Comix Orgy is a strange comix beast. Part surrealist comix art experiment and part coffee shop game, Comix Orgy has been an important ritual for me and many of my artist pals. The premise is simple. Get a bunch of creative buddies together with drawing utensils and paper. Each person draws a comix panel and then passes their page to someone else to draw the next panel and so on until the pages are filled or everyone feels that each story is at a good stopping point. You don’t even have to draw well, the point is to just have fun with it. This quickly goes on for hours til about 3:00 a.m. when you all deliriously giggle at the bizarre mishmash of different drawing styles and irreverent humor that you all birthed into the world.

The origins of this comix "game" are unclear. I know that Robert Crumb and other contributors to Zap Comix did this kind of work back in the 1970's. I imagine it to be an mutant offshoot of the Surrealist Exquisite Corpse game from the 1920’s. The recent Narrative Corpse, edited by Art Spiegelman, is the first published collection of comix in this style I can think of.

This style of comix seems to be growing in popularity all over North America. In the process of building this site, I was contacted by Canadian cartoonist Salgood Sam who alerted me to all the "
comix jams" currently going on all over the world. Regardless of it’s origins, this kind of stupid fun seems to be something that many cartoonists will do when they get together with pen, paper, pals and coffee.

Comix Orgy is meant to be spontaneous, imaginative, confusing, stupid, absurd, sloppy, playful, nasty and very funny.
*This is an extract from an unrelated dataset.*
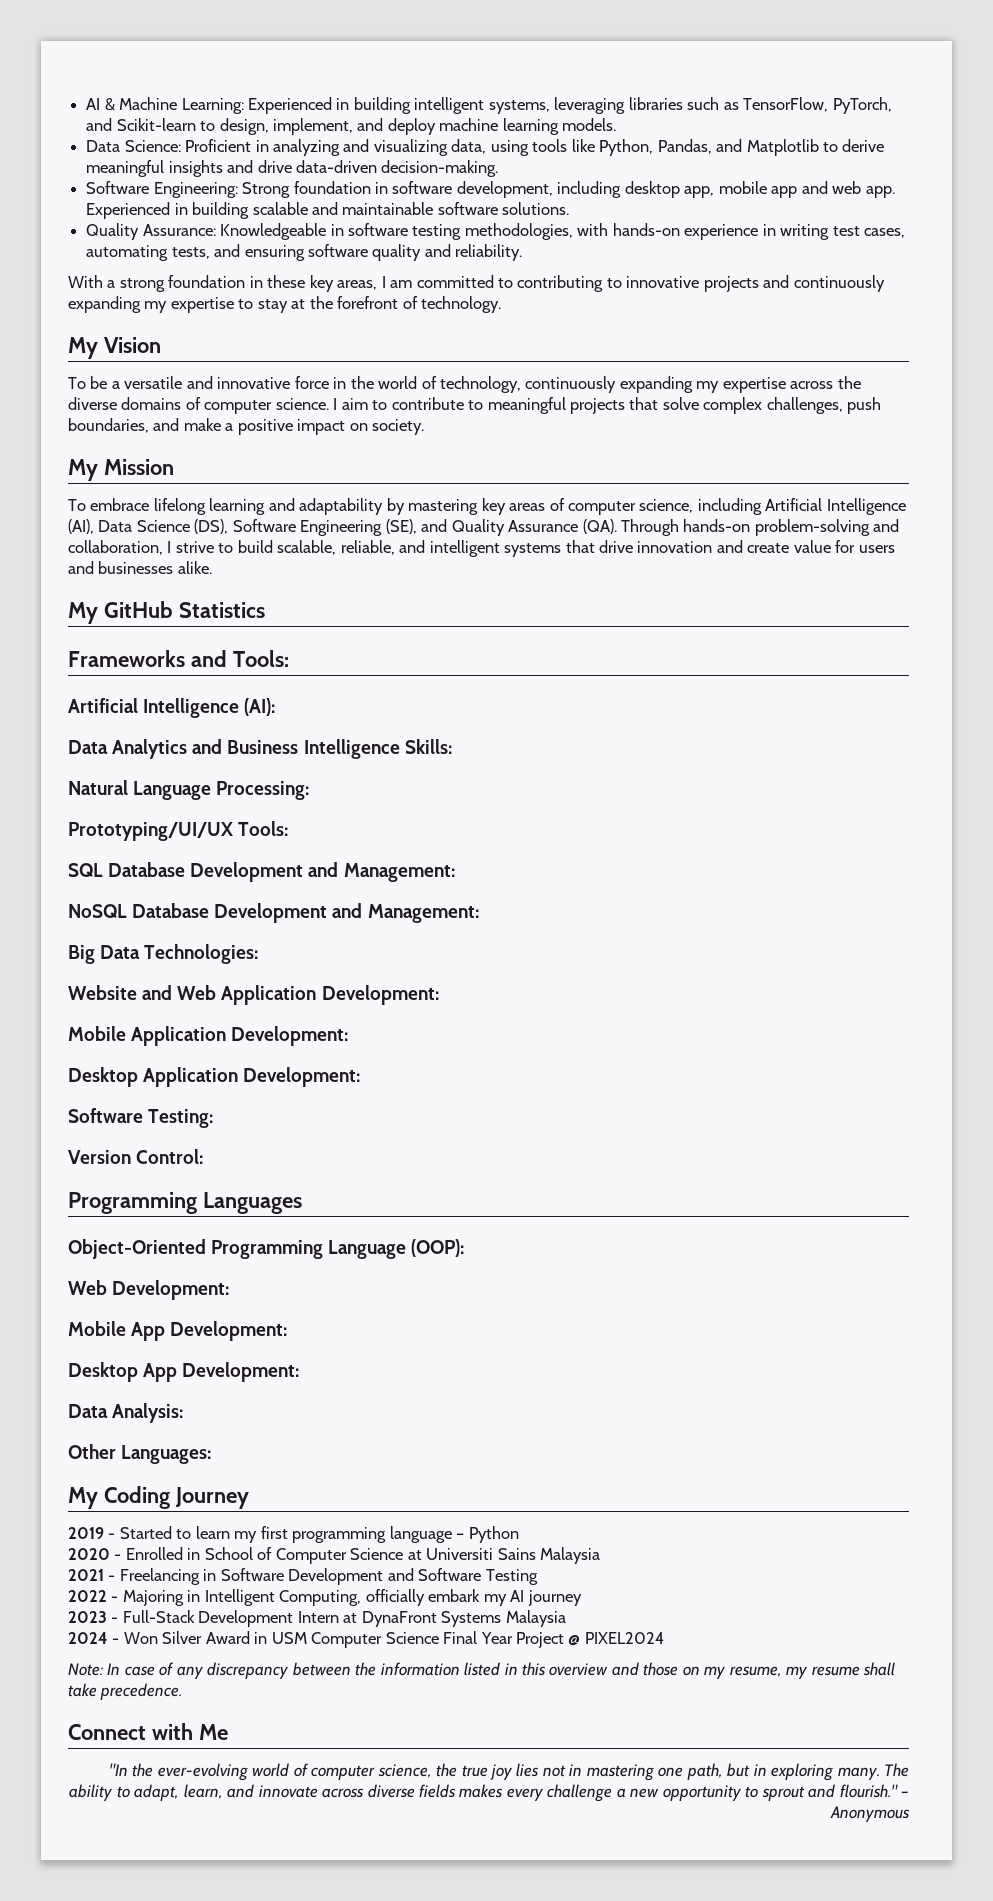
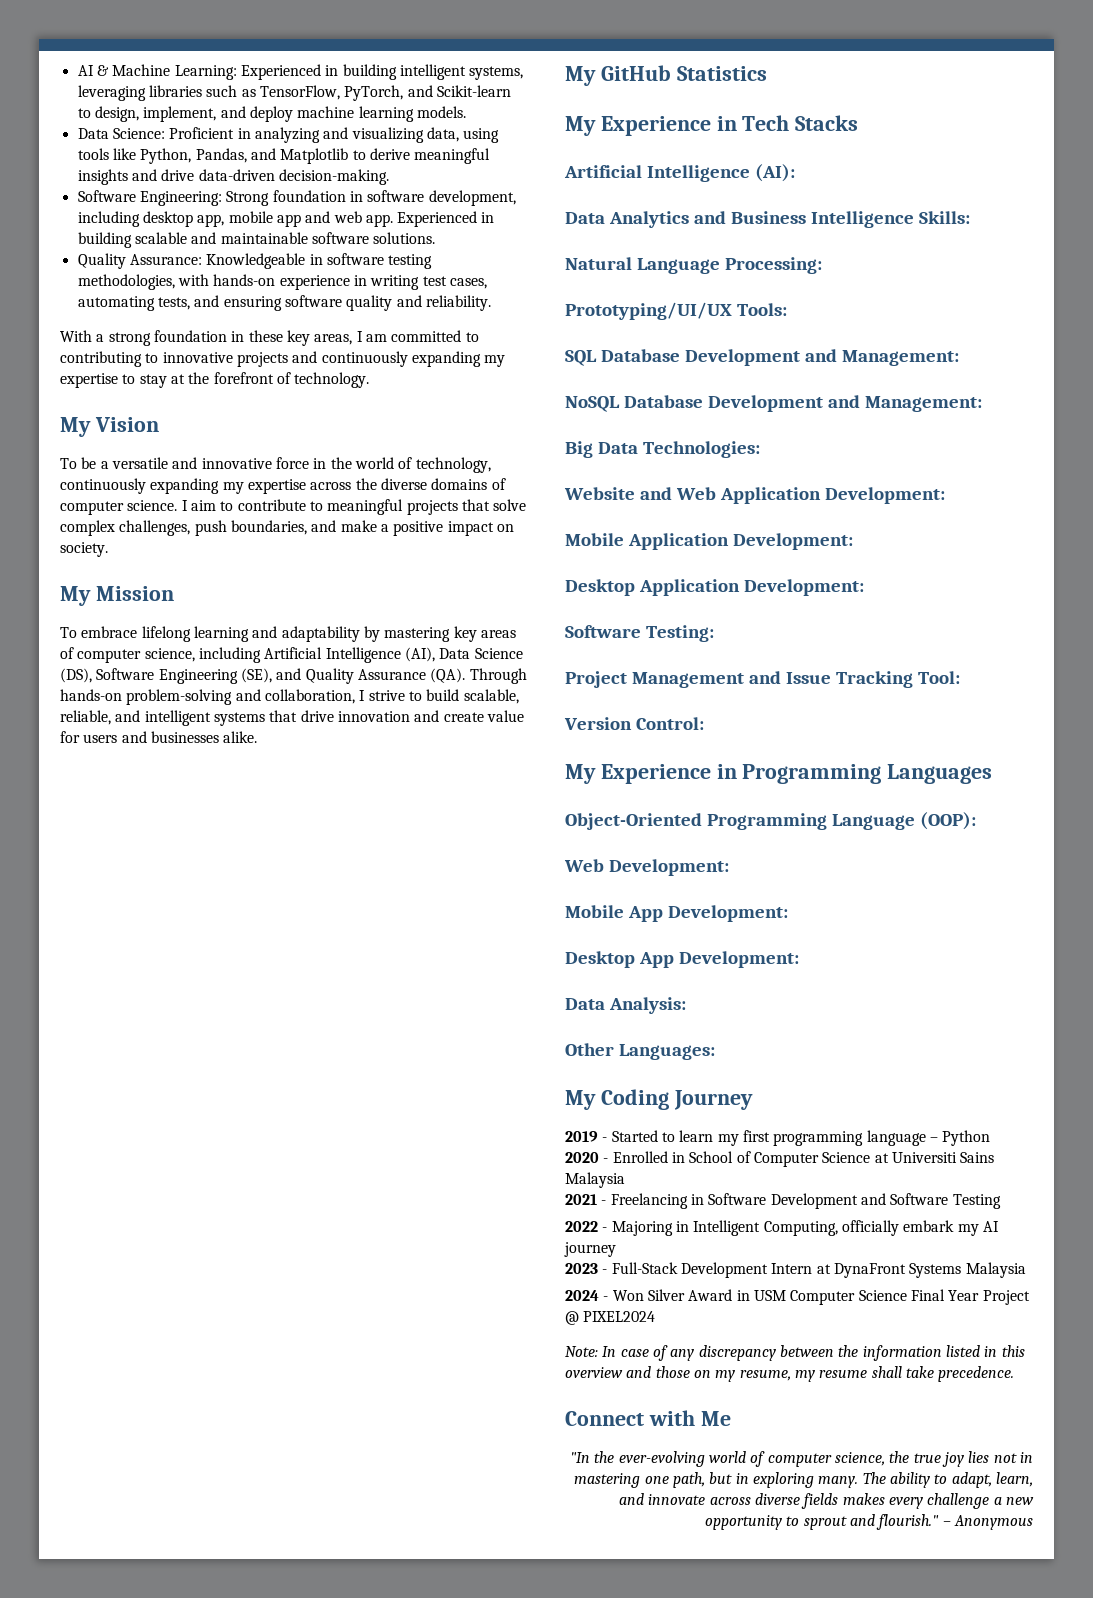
- Frameworks and Tools:
+ My Experience in Tech Stacks
+ Project Management and Issue Tracking Tool:
- Programming Languages
+ My Experience in Programming Languages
All driven by late nights with caffeinated friends. The goal isn’t to draw the best panel, but constantly move the story forward in unexpected humorous ways, sometimes even trying to screw the next person by leaving the last panel in a difficult situation to resolve. These pages are some of the best work out of 70+ pages I've accumulated over the last four years and I want to thank all the artists who stayed up late with me working on them. I hope these comix are amusing to a broader audience than just the group who created them, because at times they’ve generated uncontrollable laughter and horror in many of the people involved. Enjoy.